1990年代以降、欧米諸国を中心に、インターネットやVR技術を活用したバーチャルな旅への関心が高まるとともに、観光分野・エンターテインメント分野・ICT分野を中心に、さまざまな研究が進められてきた。
これまでの研究を概観すると、バーチャルな旅は、観光地のプロモーションやブランドイメージの形成、ディスティネーションの選択意思決定に一定の影響を与える一方で、視聴覚映像のクオリティやヘッドマウントディスプレイの操作性、真正性の欠如などの課題が指摘されており、現実の旅の代替ではなく、あくまで補助的な位置づけにとどまるという見解が多く見られる。
一方で、バーチャルな旅は、オーバーツーリズムの緩和や観光による自然環境への負荷軽減といった観点から、新たな観光のあり方として注目されている。物理的な移動を伴うことなく観光地の魅力を体験できることから、観光振興と自然保護という、しばしば相反するニーズの両立を可能にする手段として期待されている。

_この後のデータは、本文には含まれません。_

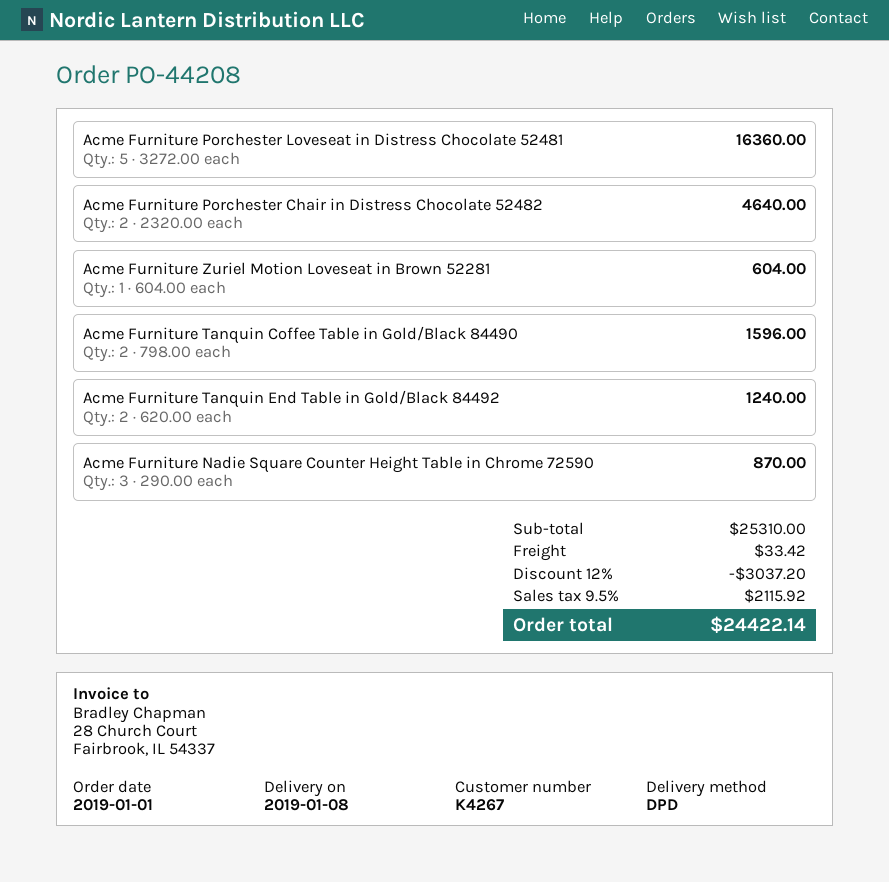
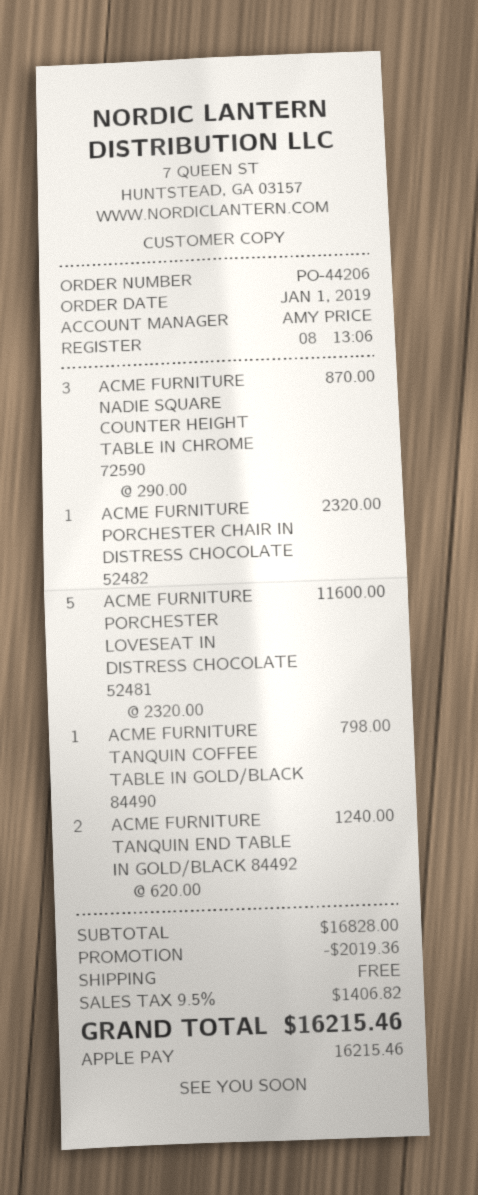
order number: PO-44208 -> PO-44206
Acme Furniture Porchester Loveseat in Distress Chocolate 52481: 5 x 3272.00 = 16360.00 -> 5 x 2320.00 = 11600.00
Acme Furniture Porchester Chair in Distress Chocolate 52482: 2 x 2320.00 = 4640.00 -> 1 x 2320.00 = 2320.00
Acme Furniture Zuriel Motion Loveseat in Brown 52281: 1 x 604.00 = 604.00 -> none
Acme Furniture Tanquin Coffee Table in Gold/Black 84490: 2 x 798.00 = 1596.00 -> 1 x 798.00 = 798.00
subtotal: 25310.00 -> 16828.00
discount: 3037.20 -> 2019.36
shipping: 33.42 -> 0.00
tax: 9.5% = 2115.92 -> 9.5% = 1406.82
total: 24422.14 -> 16215.46

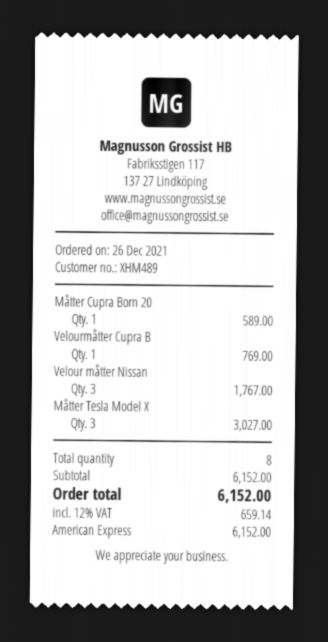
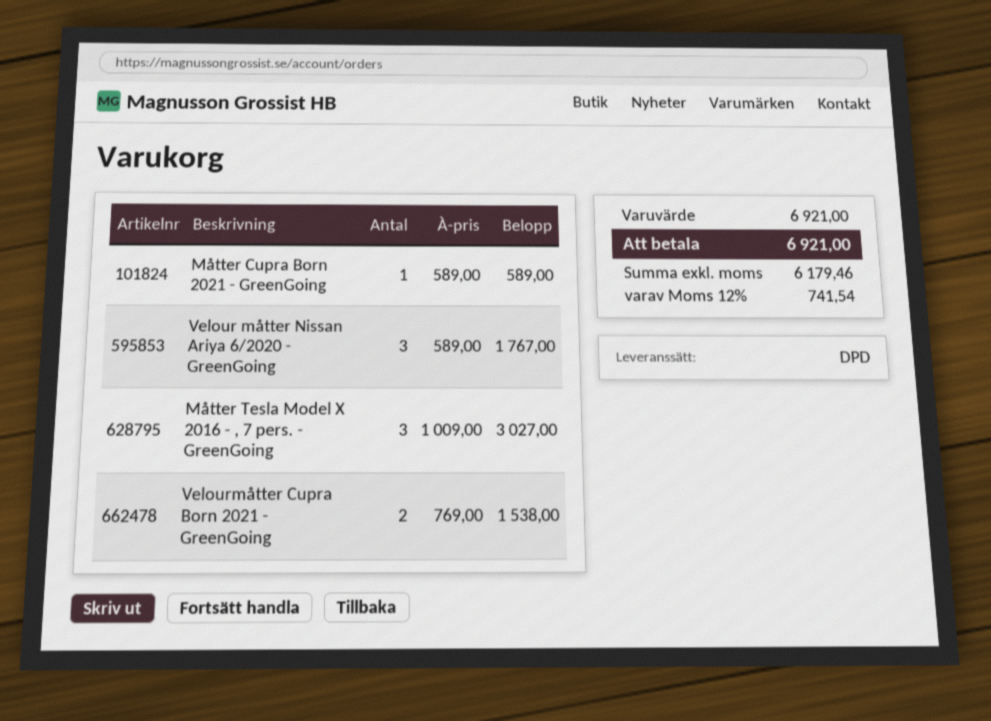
Velourmåtter Cupra B: 1 for 769.00 -> 2 for 1538.00
subtotal: 6152.00 -> 6921.00
tax: 12% = 659.14 -> 12% = 741.54
total: 6152.00 -> 6921.00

また、身体的な制約や高齢化、経済的・地理的要因、あるいは子育て中などライフスタイル上の制約によって実際の旅行が困難な人々にとっても、バーチャルな旅は観光の楽しみや癒やしを享受する手段となり得る。
このように、バーチャルな旅は、観光のアクセシビリティを高め、より多様な人々に開かれた新たな観光体験の可能性を拡張するものとして、近年ますます注目されつつある。
現在開催中の大阪・関西万博では、会場に足を運べない人々の参加を実現するユニバーサルツーリズムの一環として、「LET’S EXPO」プロジェクトが実施されている。このプロジェクトでは、会場内でのサポートに加え、自宅や介護施設から楽しめる「バーチャル万博~空飛ぶ夢洲~」の提供や、パビリオン内部を紹介するオンラインツアー「旅介TV」の配信が行われている。旅介TVを提供する東京トラベルパートナーズの栗原氏によれば、参加者はオンラインツアーを通じて過去の万博の記憶を呼び起こす「回顧体験」を体感しているという。こうした取り組みは、すべての人に開かれた万博の実現に貢献している。